Alpargatas sí, Libros sí
Alpargatas sí, Libros sí
Por Damián Cabrera
Sabe que puede aprender Zhang Lee; de las cosas más inútiles hasta. Orgullosa siempre está cuando ejecuta el trabajo manual; llueve ahora y confecciona linterna de cielo, aunque no haya festival en Ciudad del Este. Mira por la ventana ella: el pétalo rosado y transparente, como una piel vieja. Así parece cuando pierde su flor la azalea. Sacude el viento la rama: se cae la flor. Extenuada. Marchita. Ninguna virgen, piensa Zhang Lee, ningún velo en la gruta de la virgen, ningún velo de flor, y se ríe; porque pobre es la tierra de la maceta y se seca la planta; y ella juega con las palabras. Piensa ella, y reflexiona después: tengo poder de imaginación.
Ella les habla a sus hijos:
—¡Tengo poder! ¡Tengo poder! —y se ríe con confianza—.
Incapaz es de comunicar su orgullo de esa hora. Aburridos están sus hijos, y tienen vergüenza de ella. Tristes están.
Pinta su libro Jen. Muchos lápices tiene ella pero uno rosado nomás quiere usar. En muchos tonos. Nubes, cielos, autos y sombreros rosados. Compulsivamente raspa la mano de Jen, y los objetos representados en el libro de pintar bajo una apariencia febril se revelan. Enferma.
Contra el vidrio de la mesa, frío, apoya su cara Marcelo. Juegan sus dedos con las piezas de un rompecabezas, desordenadas o en montón. Desde su posición, a través de folios de papel de seda rojos, alambres y pegamentos, observa Marcelo a su madre, manipulando los materiales: Zhang Lee, confeccionadora de linterna de cielo.

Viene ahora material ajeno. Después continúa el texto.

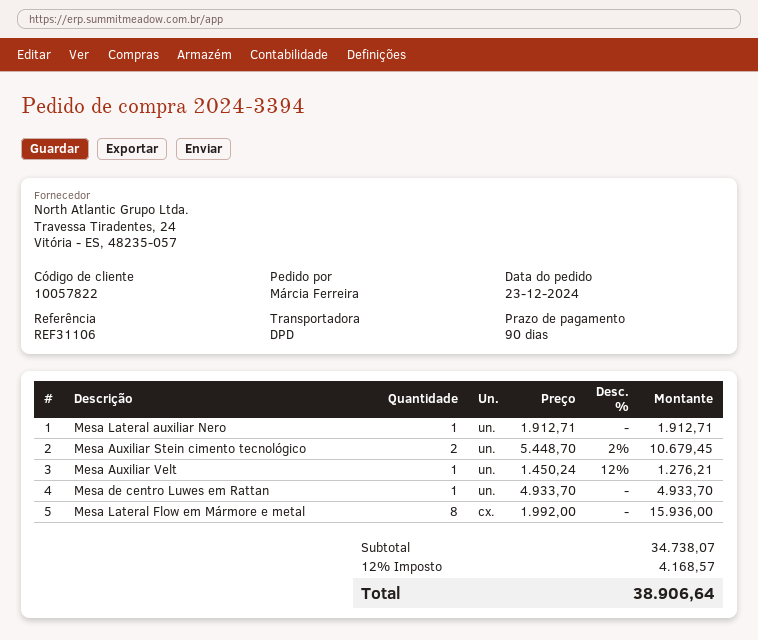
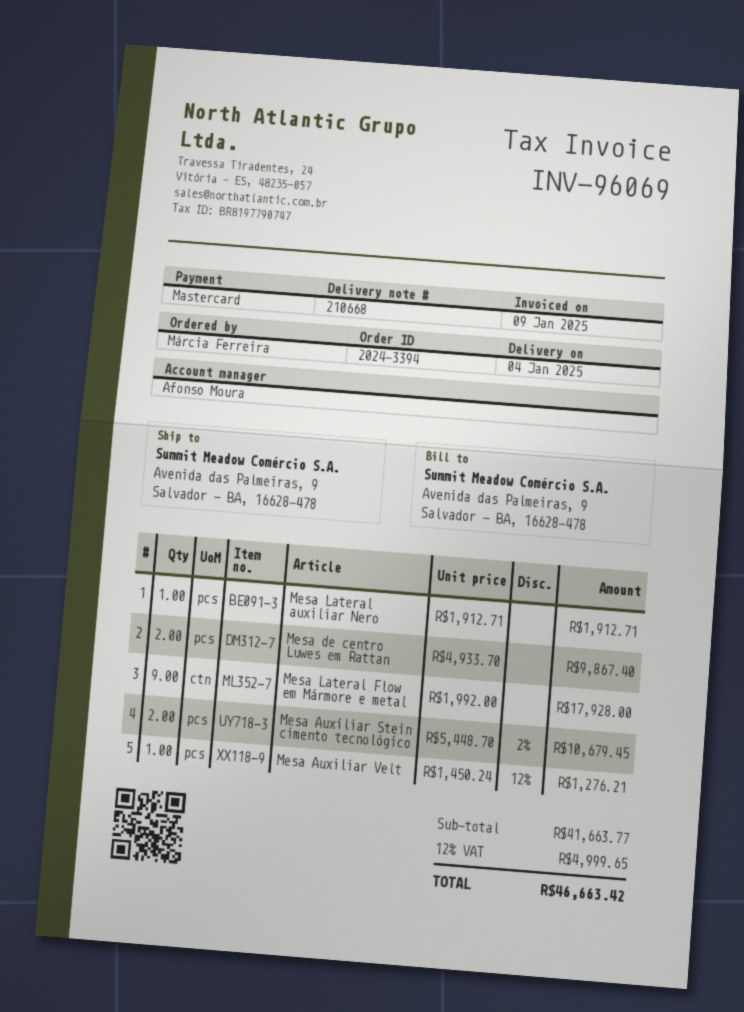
Mesa de centro Luwes em Rattan: 1 x 4933.70 = 4933.70 -> 2 x 4933.70 = 9867.40
Mesa Lateral Flow em Mármore e metal: 8 x 1992.00 = 15936.00 -> 9 x 1992.00 = 17928.00
subtotal: 34738.07 -> 41663.77
tax: 12% = 4168.57 -> 12% = 4999.65
total: 38906.64 -> 46663.42

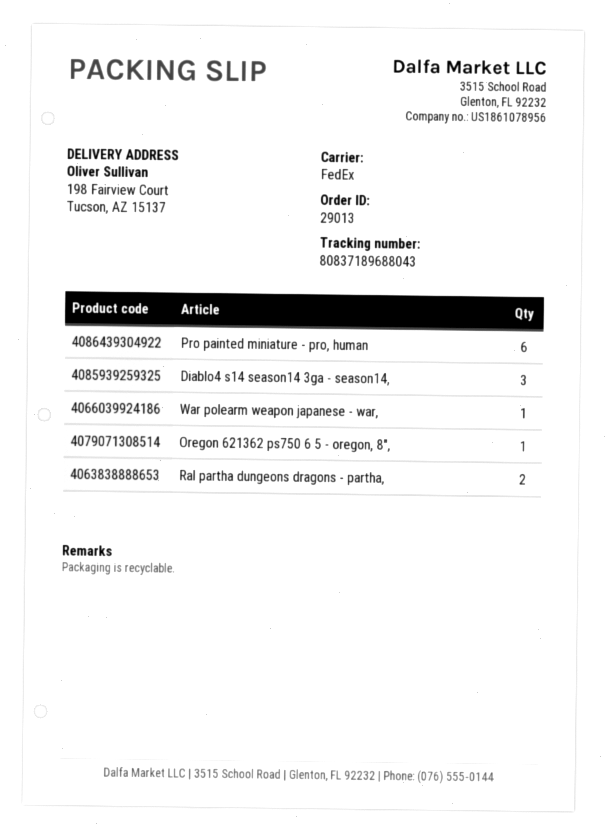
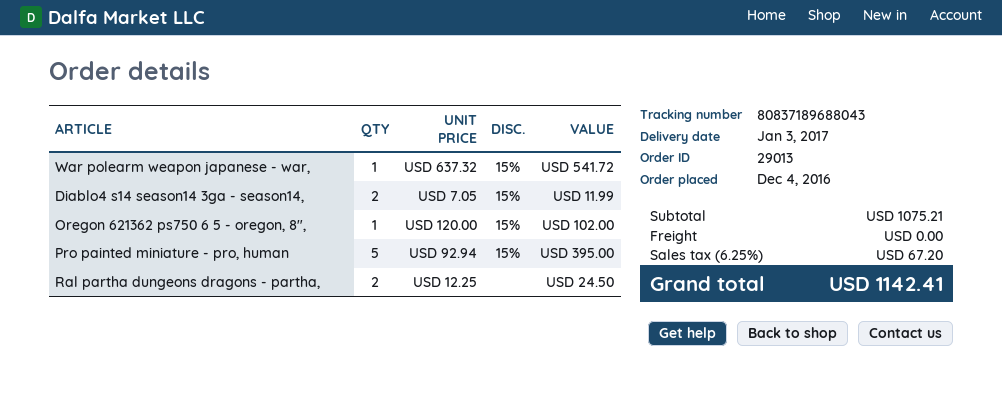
Pro painted miniature - pro, human: 6 -> 5
Diablo4 s14 season14 3ga - season14,: 3 -> 2

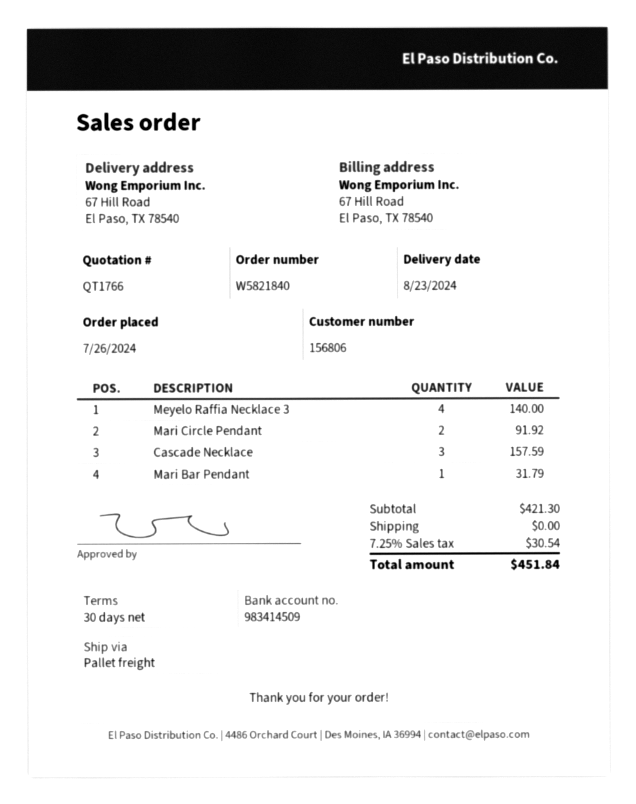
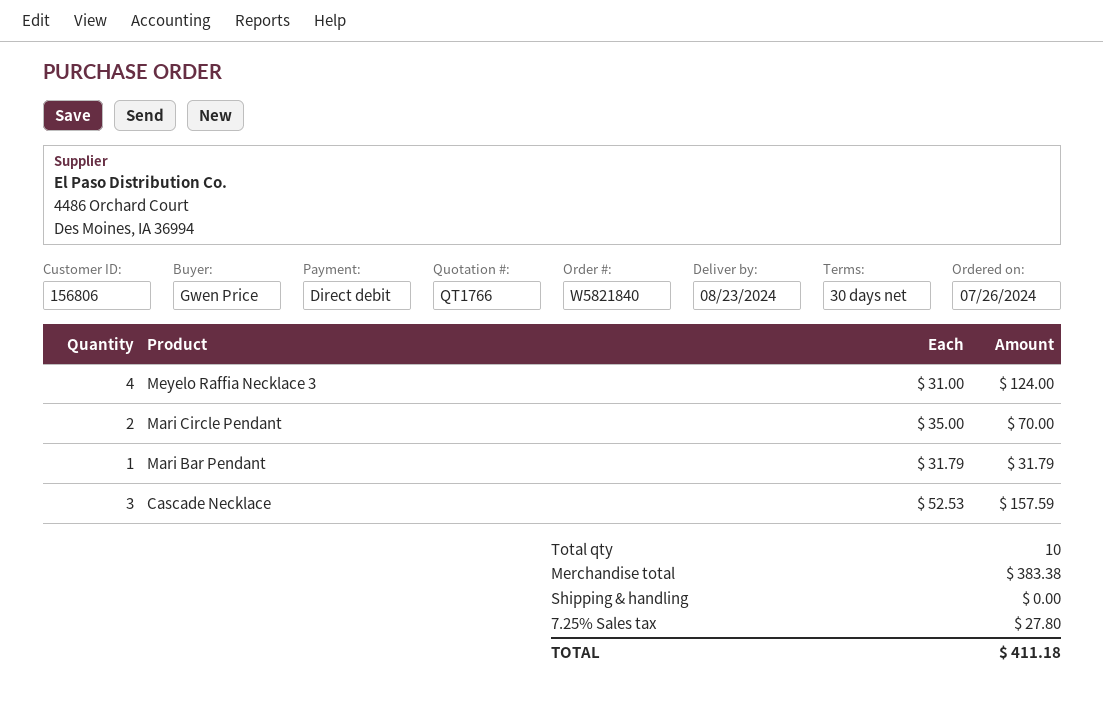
Meyelo Raffia Necklace 3: 4 for 140.00 -> 4 for 124.00
Mari Circle Pendant: 2 for 91.92 -> 2 for 70.00
subtotal: 421.30 -> 383.38
tax: 7.25% = 30.54 -> 7.25% = 27.80
total: 451.84 -> 411.18

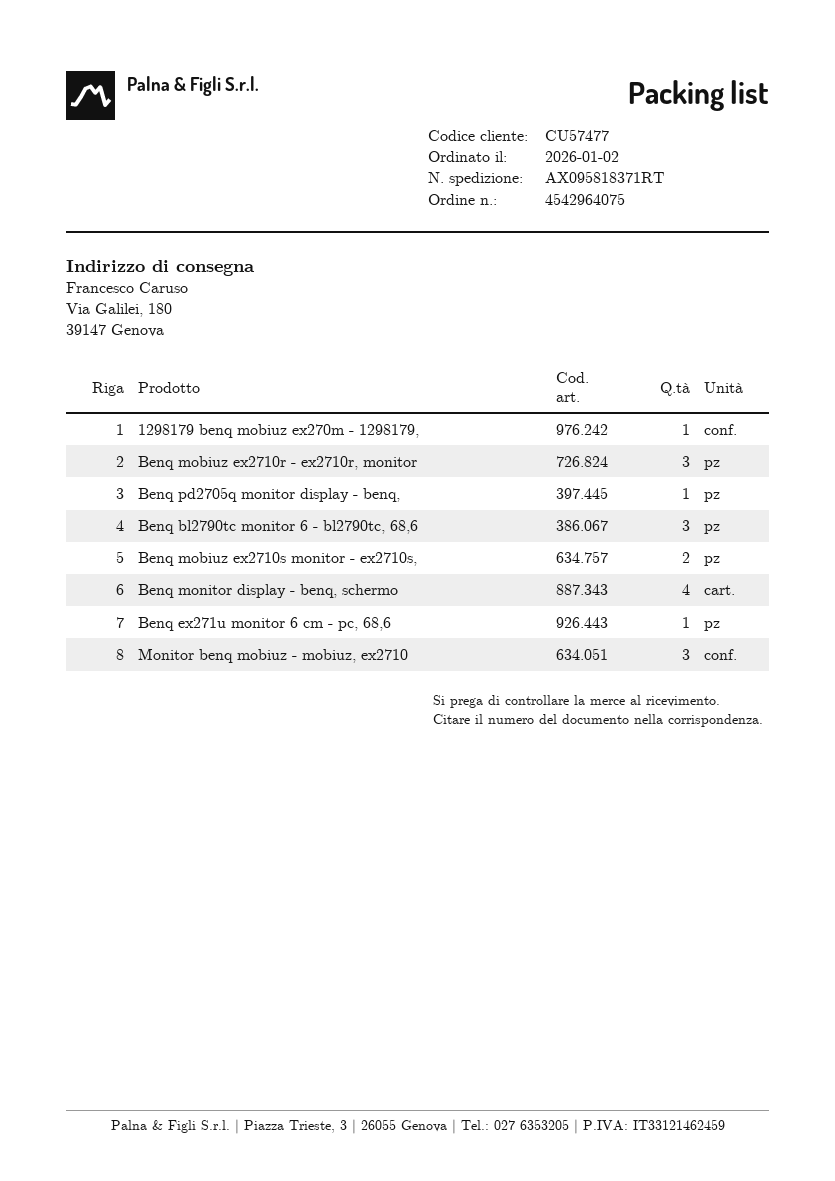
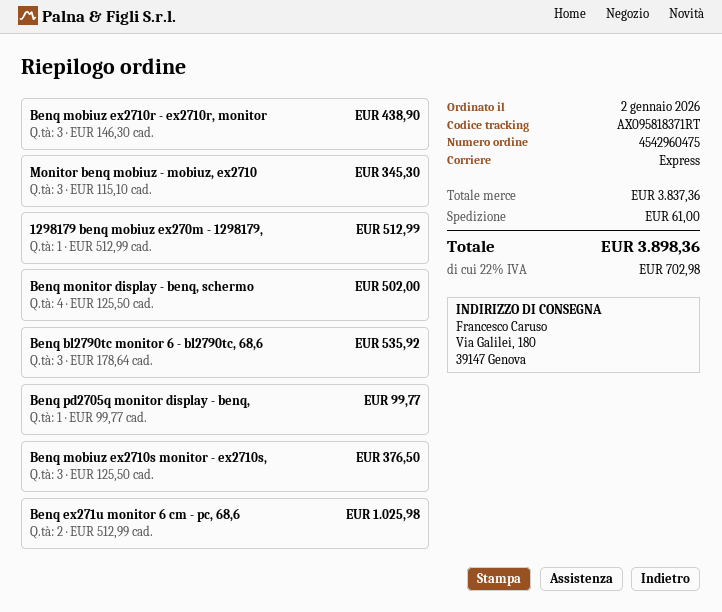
order number: 4542964075 -> 4542960475
Benq mobiuz ex2710s monitor - ex2710s,: 2 -> 3
Benq ex271u monitor 6 cm - pc, 68,6: 1 -> 2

En el espejo transparente del vidrio, ve el raspar de Jen, Marcelo; y también ve su cara Marcelo, y el moretón que dos paraguayos le pintaron en su nariz a él.
Más distante mira para distraerse Zhang Lee. Ahora que descubrió su poder, y se divierte. Detrás de la hilera de pinos, en el parque, iluminan el contraste de un paisaje, los relámpagos; estremecidas, las espinas que caen invisibles son en medio de la turbulencia del tiempo, en medio de la ciudad. Se ríe ella, pliega el papel. Corta. Distribuye con un pincel el pegamento, en los bordes, desde el interior hacia el exterior. (Grumos hay en las cerdas largas). Van cobrando volumen las superficies bidimensionales. Se cae el cielo de la ciudad, piensa ella, pero en octubre va a haber cielo estrellado para hacer desfilar la linterna.
Espera.
Alcanza el ojo de Zhang Lee la tristeza de su hijo. Le invita a trabajar con ella, para animarle.
—Cuando llegue el festival, deseos vamos a pedir, y vas a sentirte orgulloso de ver volar.
Recoge un montón de piezas en su mano izquierda, Marcelo, y bufa. Qué aburrido que es el festival, piensa, cosa de viejos borrachos.
Zhang Lee la mano de su hijo mira, empuñando las piezas, y de la mano perdida de su esposo se acuerda: mecánico en un astillero de Tai Pei. Y sabe ya Marcelo, conoce de antemano la historia, sabe que viene a su encuentro si no se dispone a trabajar. Y trabaja con su mano, con su madre, mientras escucha la historia de todos modos y bufa, y llora, por su mano, por la mano amputada de su padre, por su moretón.
Imita los movimientos de su madre Marcelo, en la confección de su propia linterna. De todos los años es el rito doméstico que en un pasado le había entusiasmado, pero que demasiado le aburría ahora.
Se dobla uno de los alambres del armazón, y, cuando trata de estirar —con fuerza, medio a propósito— la punta cede y una herida le abre, en la mano. Con un grito agudo le expone Jen la herida de su hermano a su madre, y los tres miran la gota de sangre que cae sobre el vidrio.
Violentamente agarra la mano de su hijo, Zhang Lee, y le da un sopapo. Le arrastra hasta el baño donde la sangre pálida se derrama en un hilo y se disuelve en el agua de la pileta.
Marcelo se ve en el espejo del baño, y también ve el ceño fruncido y el pelo duro de Zhang Lee, y alcanza a ver en el espejo a Jen, que mira curiosa desde la puerta: despierta de su tedio.
Marcelo llora. La tristeza de la herida con alambre se derrama en un hilo y se disuelve en la humillación de Marcelo, más grande, redonda y blanca en la pileta.
—Madre —pregunta—, ¿por qué tenemos que ser chinos?